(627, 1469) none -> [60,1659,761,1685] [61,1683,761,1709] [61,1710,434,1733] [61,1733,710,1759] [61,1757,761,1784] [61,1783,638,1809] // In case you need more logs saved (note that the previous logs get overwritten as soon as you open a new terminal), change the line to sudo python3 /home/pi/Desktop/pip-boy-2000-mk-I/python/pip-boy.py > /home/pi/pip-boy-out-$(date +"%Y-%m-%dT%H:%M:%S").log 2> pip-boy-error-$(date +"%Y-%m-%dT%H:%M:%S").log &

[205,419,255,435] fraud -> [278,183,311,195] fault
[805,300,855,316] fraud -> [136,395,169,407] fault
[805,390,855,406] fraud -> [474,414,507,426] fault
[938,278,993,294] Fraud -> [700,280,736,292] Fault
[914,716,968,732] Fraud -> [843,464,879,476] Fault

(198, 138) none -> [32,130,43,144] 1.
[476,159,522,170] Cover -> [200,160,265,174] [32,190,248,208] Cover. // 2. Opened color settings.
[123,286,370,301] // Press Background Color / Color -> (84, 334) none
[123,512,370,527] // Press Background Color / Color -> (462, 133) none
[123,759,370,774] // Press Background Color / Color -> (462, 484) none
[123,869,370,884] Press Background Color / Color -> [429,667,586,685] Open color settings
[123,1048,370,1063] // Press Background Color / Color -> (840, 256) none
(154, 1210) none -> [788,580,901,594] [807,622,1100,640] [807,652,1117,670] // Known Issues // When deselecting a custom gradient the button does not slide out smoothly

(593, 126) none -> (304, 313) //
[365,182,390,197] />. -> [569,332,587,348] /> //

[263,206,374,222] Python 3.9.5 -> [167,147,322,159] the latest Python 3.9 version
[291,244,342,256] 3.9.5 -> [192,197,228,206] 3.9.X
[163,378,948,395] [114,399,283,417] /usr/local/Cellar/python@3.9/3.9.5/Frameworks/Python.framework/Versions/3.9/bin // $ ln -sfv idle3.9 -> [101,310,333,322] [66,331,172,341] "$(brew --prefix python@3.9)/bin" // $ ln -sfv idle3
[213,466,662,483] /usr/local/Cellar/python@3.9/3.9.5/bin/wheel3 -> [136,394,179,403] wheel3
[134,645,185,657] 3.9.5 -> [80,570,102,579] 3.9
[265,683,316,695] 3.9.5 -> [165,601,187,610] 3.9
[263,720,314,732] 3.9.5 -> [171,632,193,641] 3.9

^^^^

■ **To do**: Across all the entries above, how many lines have the word "local" in them? Only the number, please.

■ **Written response**: 2